Dataset extract:
--- START ---

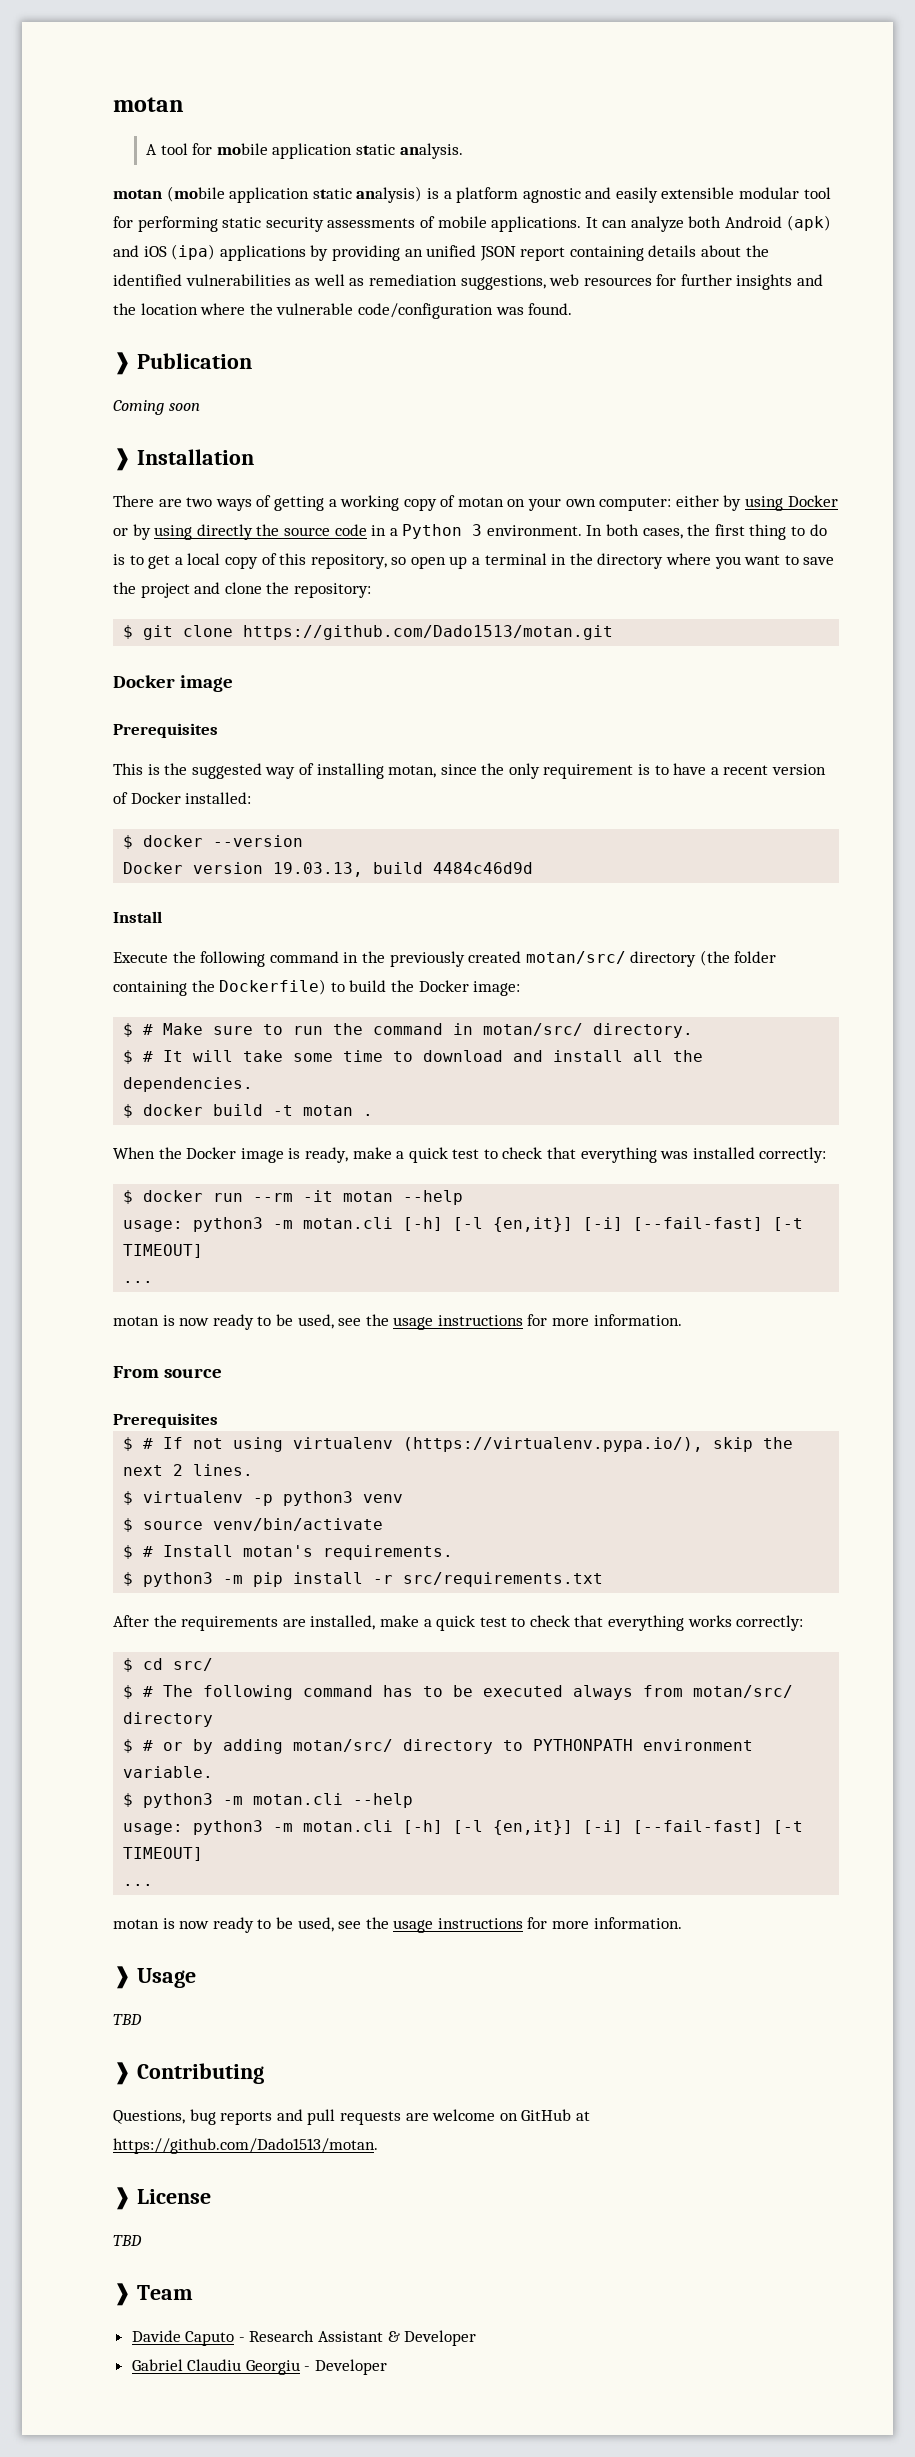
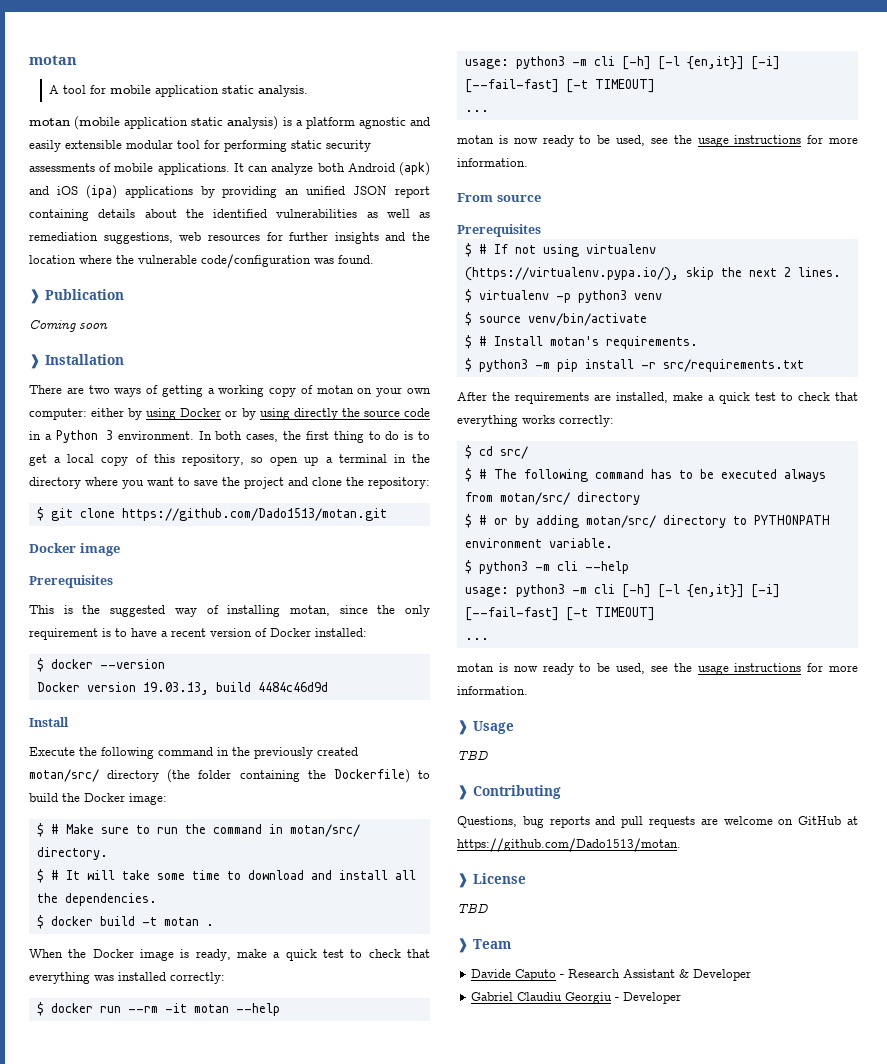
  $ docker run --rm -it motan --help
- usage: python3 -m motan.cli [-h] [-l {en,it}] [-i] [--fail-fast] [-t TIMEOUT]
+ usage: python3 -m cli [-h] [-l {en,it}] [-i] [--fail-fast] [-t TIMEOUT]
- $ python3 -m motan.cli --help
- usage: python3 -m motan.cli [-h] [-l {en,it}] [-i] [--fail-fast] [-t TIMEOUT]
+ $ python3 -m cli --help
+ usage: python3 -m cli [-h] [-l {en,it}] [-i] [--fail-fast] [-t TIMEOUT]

--- END ---
--- START ---

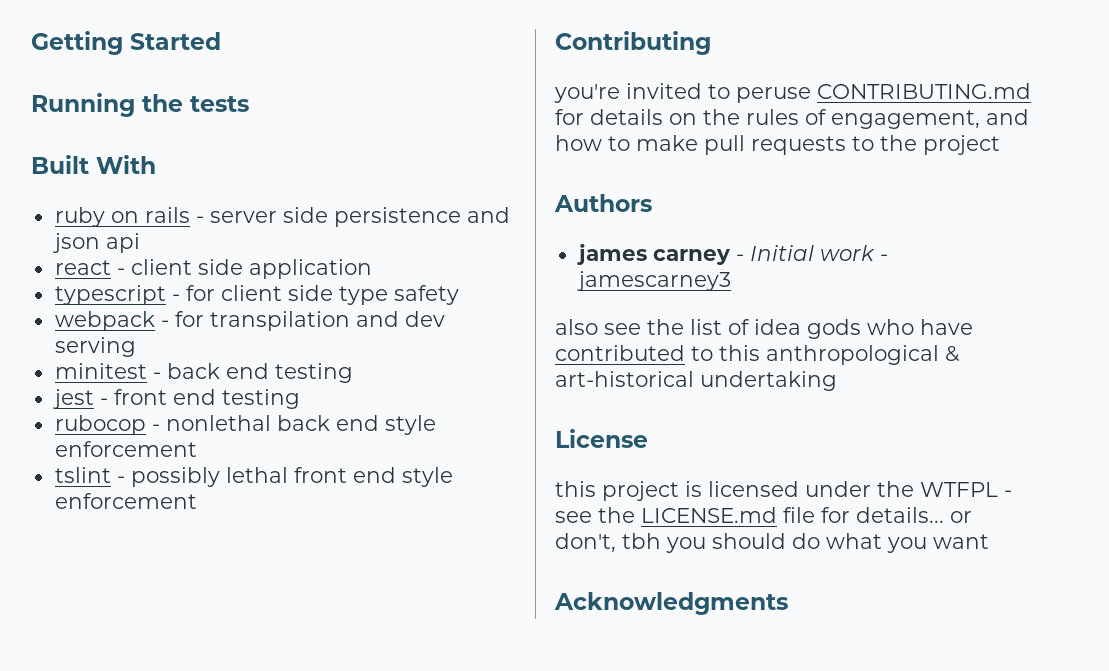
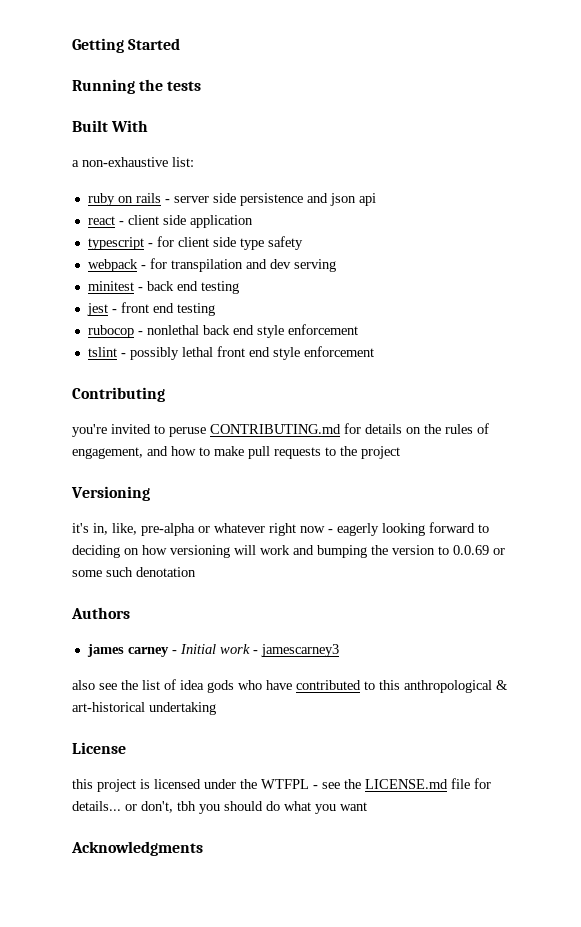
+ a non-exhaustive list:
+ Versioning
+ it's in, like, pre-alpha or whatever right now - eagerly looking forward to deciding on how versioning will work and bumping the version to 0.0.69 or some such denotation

--- END ---

Problem to work on:
Say how many lines in the records above hold "motan", and give no other text.

Response:
4